─── PROVIDED DATA ───

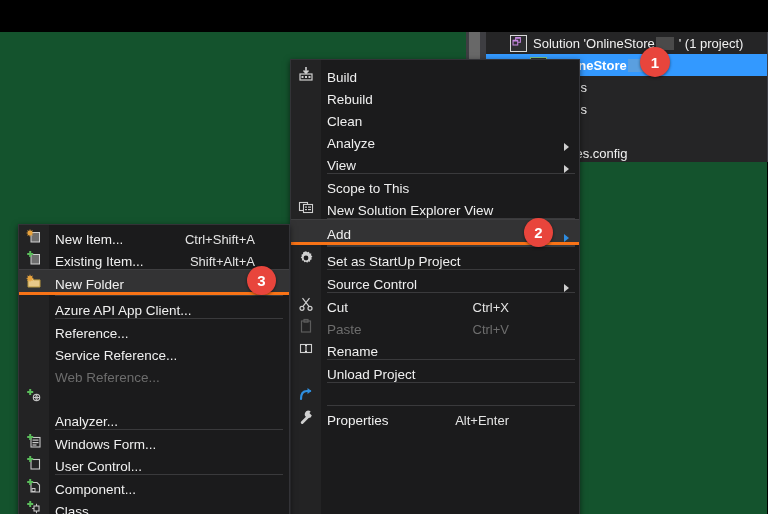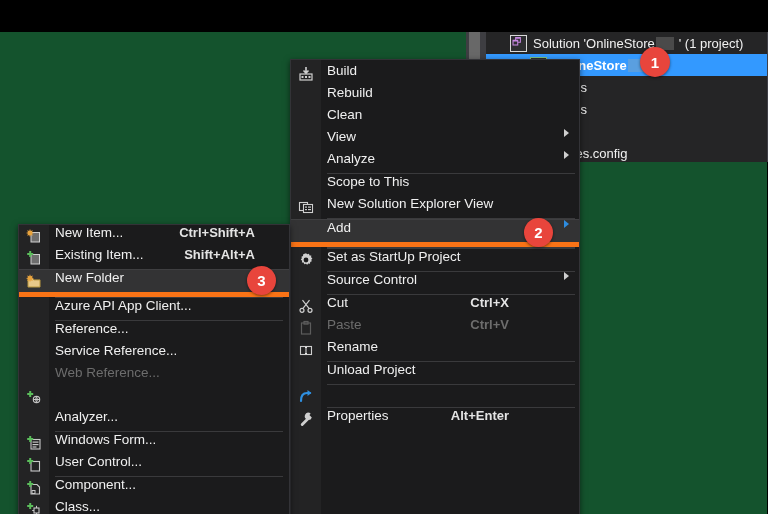--- a/index.html
+++ b/index.html
@@ -52,7 +52,7 @@
   .menu-sub .gutter{width:30px;}
 
   .mi{
-    position:relative;height:22px;display:flex;align-items:flex-start;
+    position:relative;height:22px;display:flex;align-items:flex-end;
     color:#f0f0f0;font-size:13.5px;cursor:default;white-space:nowrap;
   }
   .mi.hl{background:#333334;border-top:1px solid #3f3f41;border-bottom:5px solid #f97316;}

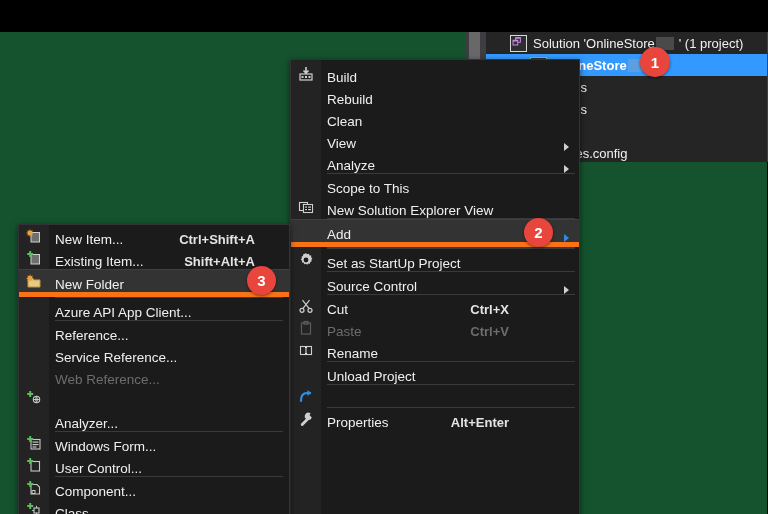--- a/index.html
+++ b/index.html
@@ -150,12 +150,12 @@
         </div>
         <div class="mi">
           <span class="icowrap"></span>
+          <span class="label">Analyze</span>
+          <span class="arrow"></span>
+        </div>
+        <div class="mi">
+          <span class="icowrap"></span>
           <span class="label">View</span>
-          <span class="arrow"></span>
-        </div>
-        <div class="mi">
-          <span class="icowrap"></span>
-          <span class="label">Analyze</span>
           <span class="arrow"></span>
         </div>
         <div class="sep"></div>

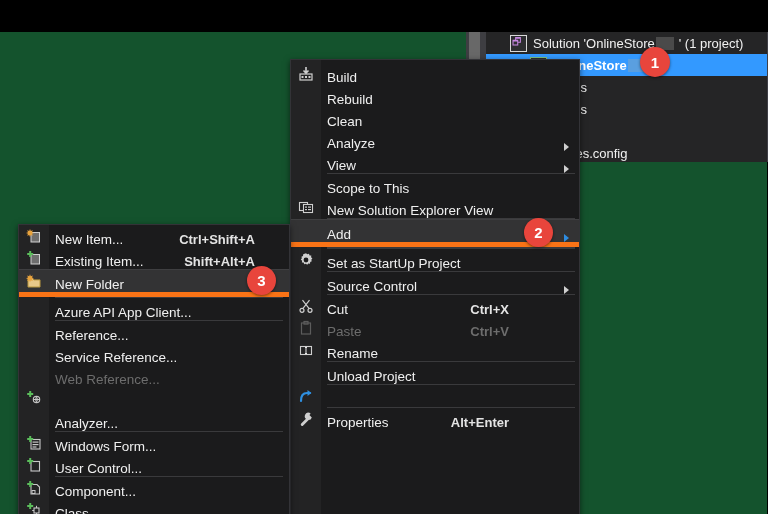--- a/index.html
+++ b/index.html
@@ -62,7 +62,7 @@
     display:flex;align-items:center;justify-content:center;
   }
   .mi .label{margin-left:36px;}
-  .mi .shortcut{position:absolute;right:0;color:#e4e4e4;font-size:13px;font-weight:bold;}
+  .mi .shortcut{position:absolute;right:0;color:#e4e4e4;font-size:13px;}
   .mi.disabled .shortcut{color:#6d6d6d;}
   .menu-main .mi .shortcut{right:70px;}
   .menu-sub .mi .shortcut{right:34px;}

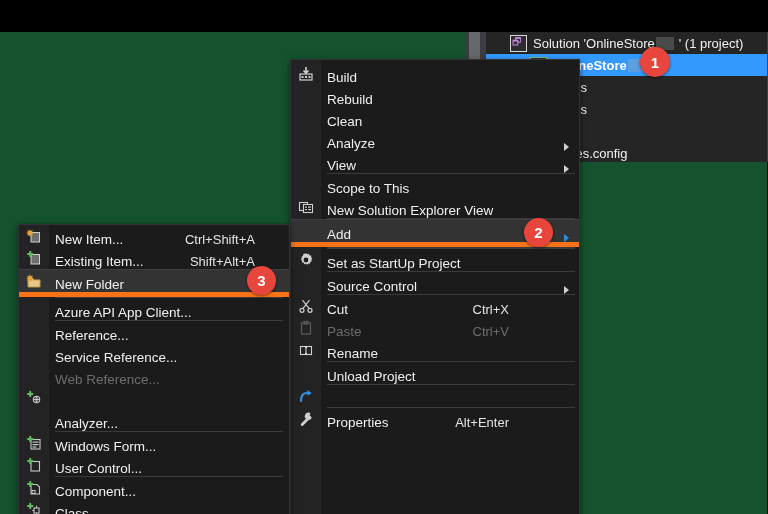--- a/index.html
+++ b/index.html
@@ -55,7 +55,7 @@
     position:relative;height:22px;display:flex;align-items:flex-end;
     color:#f0f0f0;font-size:13.5px;cursor:default;white-space:nowrap;
   }
-  .mi.hl{background:#333334;border-top:1px solid #3f3f41;border-bottom:5px solid #f97316;}
+  .mi.hl{background:#333334;border-top:1px solid #3f3f41;border-bottom:3px solid #f97316;}
   .mi.disabled{color:#6d6d6d;}
   .mi .icowrap{
     position:absolute;left:0;top:0;width:30px;height:22px;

───

#### EXERCISE BRIEF:
The response should repeat every entry above exactly and include none of the pictures.

#### RESPONSE BOX:
--- a/index.html
+++ b/index.html
@@ -52,7 +52,7 @@
   .menu-sub .gutter{width:30px;}
 
   .mi{
-    position:relative;height:22px;display:flex;align-items:flex-start;
+    position:relative;height:22px;display:flex;align-items:flex-end;
     color:#f0f0f0;font-size:13.5px;cursor:default;white-space:nowrap;
   }
   .mi.hl{background:#333334;border-top:1px solid #3f3f41;border-bottom:5px solid #f97316;}

--- a/index.html
+++ b/index.html
@@ -150,12 +150,12 @@
         </div>
         <div class="mi">
           <span class="icowrap"></span>
+          <span class="label">Analyze</span>
+          <span class="arrow"></span>
+        </div>
+        <div class="mi">
+          <span class="icowrap"></span>
           <span class="label">View</span>
-          <span class="arrow"></span>
-        </div>
-        <div class="mi">
-          <span class="icowrap"></span>
-          <span class="label">Analyze</span>
           <span class="arrow"></span>
         </div>
         <div class="sep"></div>

--- a/index.html
+++ b/index.html
@@ -62,7 +62,7 @@
     display:flex;align-items:center;justify-content:center;
   }
   .mi .label{margin-left:36px;}
-  .mi .shortcut{position:absolute;right:0;color:#e4e4e4;font-size:13px;font-weight:bold;}
+  .mi .shortcut{position:absolute;right:0;color:#e4e4e4;font-size:13px;}
   .mi.disabled .shortcut{color:#6d6d6d;}
   .menu-main .mi .shortcut{right:70px;}
   .menu-sub .mi .shortcut{right:34px;}

--- a/index.html
+++ b/index.html
@@ -55,7 +55,7 @@
     position:relative;height:22px;display:flex;align-items:flex-end;
     color:#f0f0f0;font-size:13.5px;cursor:default;white-space:nowrap;
   }
-  .mi.hl{background:#333334;border-top:1px solid #3f3f41;border-bottom:5px solid #f97316;}
+  .mi.hl{background:#333334;border-top:1px solid #3f3f41;border-bottom:3px solid #f97316;}
   .mi.disabled{color:#6d6d6d;}
   .mi .icowrap{
     position:absolute;left:0;top:0;width:30px;height:22px;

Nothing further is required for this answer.